As I write this, it is 6:30 AM, and I am drinking a fairly mediocre cup of coffee (my fault, really). I am reading all of my usual internet things, one of which - the local newspaper - informs me that it is 65 degrees. Lest I am mistaken, I check the calendar, and see that it is, indeed, December. Instinctively, I'm happy, thinking how pleasant such a temperature, pre sun, will feel. I will run 7 or so miles before work, and feel so refreshed, so high, that people will think I must clearly have received chemical aid.
But there is the small matter of my right foot, somewhere around the 4th or 5th metatarsal, a small pain that becomes a big pain after attempting to run a block. This is not a new pain; it's been with me since Heartland, a race - being 50 miles and all - that might leave one with an injury or two. Still, I ran, because taking time off for minor pain is not something young people with the desire to race foolishly long distances do. And I suppose I fit that mold, having completed two 50 milers, two 50Ks, and two marathons in the last 13 months. So I ran, until it got worse, and then worse still, and then until I couldn't any more.
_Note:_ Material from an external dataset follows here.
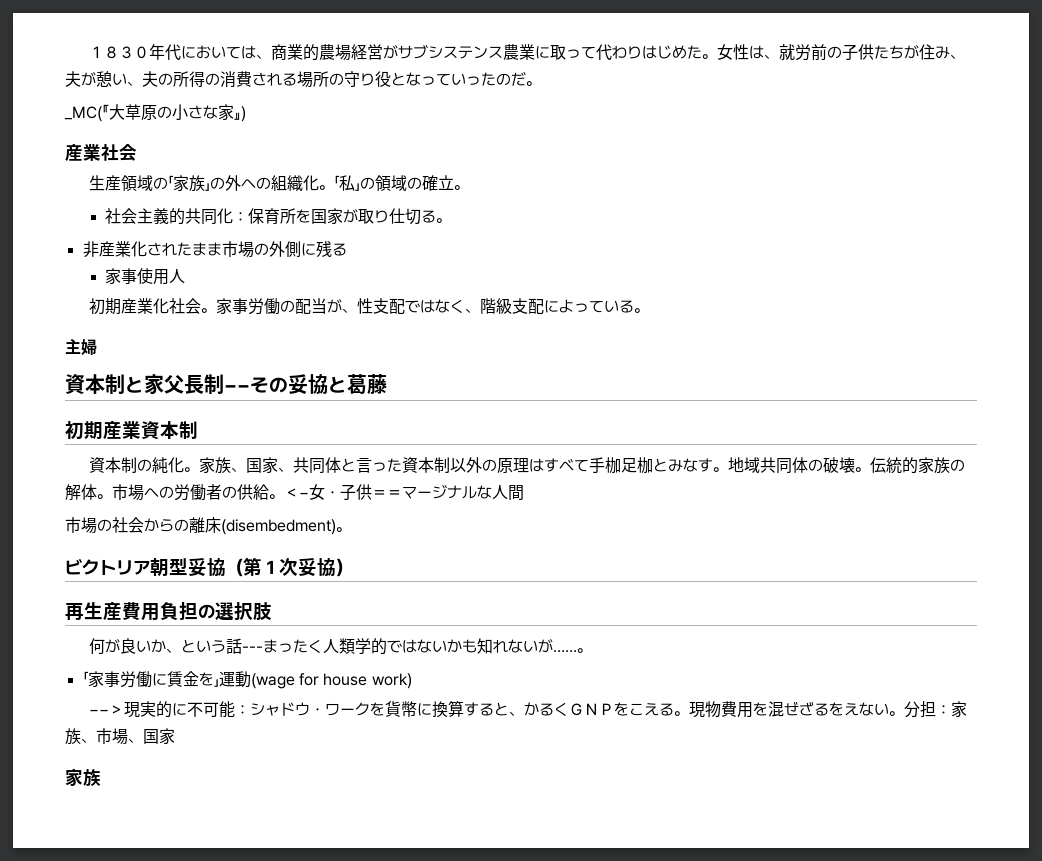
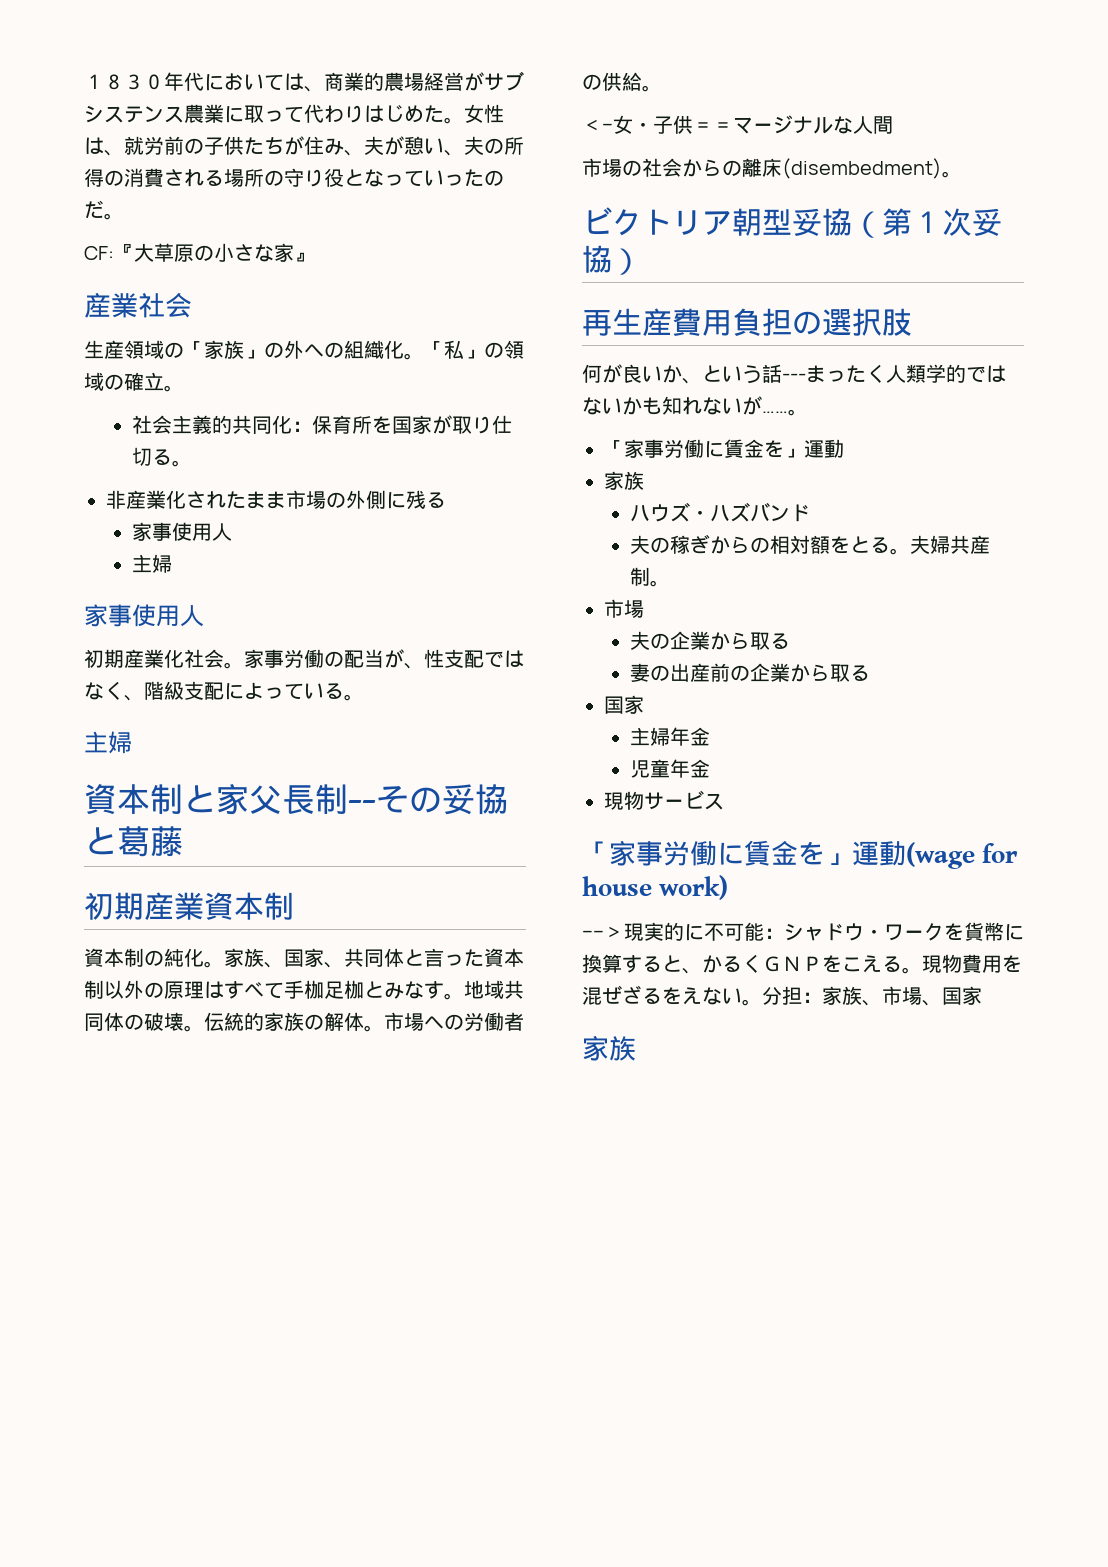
[64,106,102,122] _MC( -> [84,246,114,260] CF:
[241,106,246,122] ) -> (314, 257) none
(186, 276) none -> [131,554,172,573] [84,604,204,627] // 主婦 // 家事使用人
(284, 496) none -> (662, 88) //
(251, 679) none -> [604,471,644,490] [629,502,810,522] [629,534,990,555] [629,567,670,587] [604,599,644,618] [629,631,790,650] [629,663,870,682] [604,695,644,714] [629,727,710,746] [629,759,710,778] [604,790,724,810] [582,840,906,866] // 家族 // ハウズ・ハズバンド // 夫の稼ぎからの相対額をとる。夫婦共産制。 // 市場 // 夫の企業から取る // 妻の出産前の企業から取る // 国家 // 主婦年金 // 児童年金 // 現物サービス // 「家事労働に賃金を」運動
So if this is a metatarsal stress fracture - my amateur diagnosis - I won't feel cheated. It is a common injury among runners, with higher incidence among those who habitually go really far, and even more correlation with those who mid/forefoot strike. This is not to say I'll be pleased, of course, especially given that the weather has brought out so many more people than would normally be running this time of year. And there is also the matter, you know, of not running for weeks, or maybe even a couple months, that irks me. I don't hate cross training with ellipticals and weights, but after a while, it all feels rather pointless. Running, while fun for its own sake, feels like you're doing something, getting better and building fitness, all to cash in your earnings on race day. Gym work, as much as I might like it to, does not lend that same satisfaction.
But, life happens. And life, for one who decides to label themselves even a slightly serious runner, means getting hurt now and then. That inevitability makes this not so bad as it might be; you'd be naive to think injuries only happened to others. Still, there is some hope, which is perhaps why I'm writing this now. Perhaps I want some catharsis, hoping that some cognitive relief will trickle down to my foot.
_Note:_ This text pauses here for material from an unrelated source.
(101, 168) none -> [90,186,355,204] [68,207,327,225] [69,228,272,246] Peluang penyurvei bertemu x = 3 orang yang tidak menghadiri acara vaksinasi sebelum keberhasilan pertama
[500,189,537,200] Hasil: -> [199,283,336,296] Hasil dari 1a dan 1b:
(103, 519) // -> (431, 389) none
We'll see. I've got a trip to the doctor today, to get a professional diagnosis. I'll update here with whatever information I get, because I'm going to pretend you're invested in this as well.
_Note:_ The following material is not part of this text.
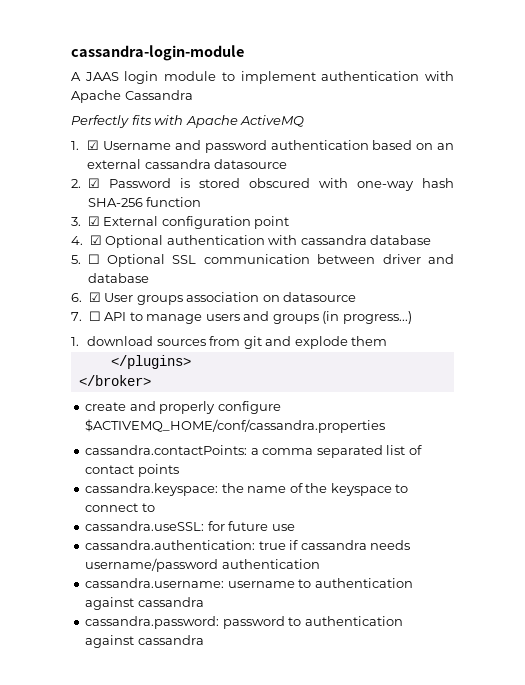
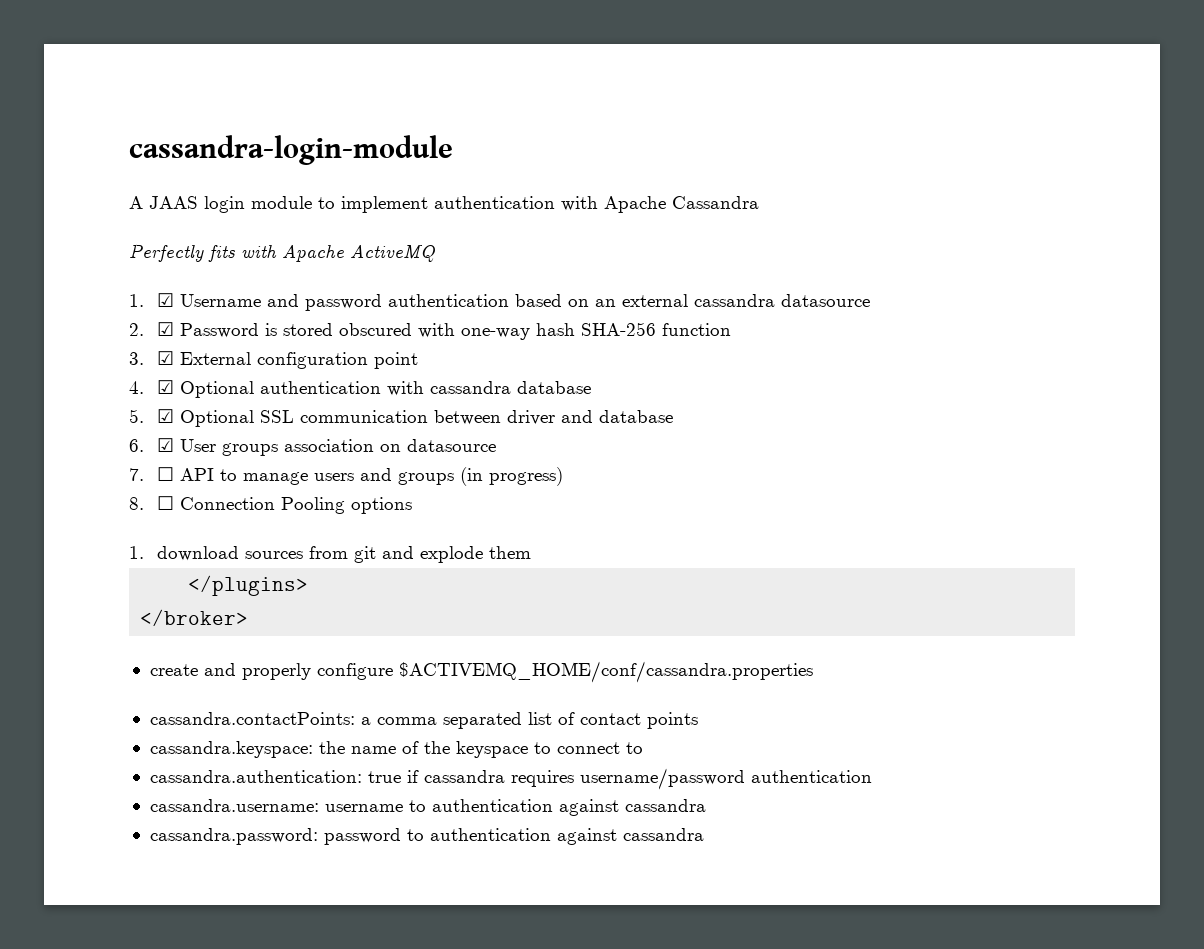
[87,254,100,264] ☐ -> [157,409,175,423] ☑
[342,311,412,324] progress...) -> [489,467,564,486] [129,496,413,514] progress) // 8. ☐ Connection Pooling options
[85,521,295,531] // cassandra.useSSL: for future use -> (643, 748) none
[370,540,411,550] needs -> [510,770,574,787] requires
The thing about feet is that everything in there is pretty small, and so damage can be hard to see, when it exists, often due to some swelling. As this is the case with me, I didn't get a specific diagnosis, outside of confirming that nothing is completely snapped. Of course, I had figured this already, given that I can stand all day without any pain at all. So we're nowhere new, really, but I'm somewhat encouraged. Worst case? I'm out two months. Probably it's more like one month. It depends on the degree of the damage - or if there is any, really - once the doctors can get a clearer picture. In any case, I'll do my best to hold on to - and in some cases, build - my fitness in the interim.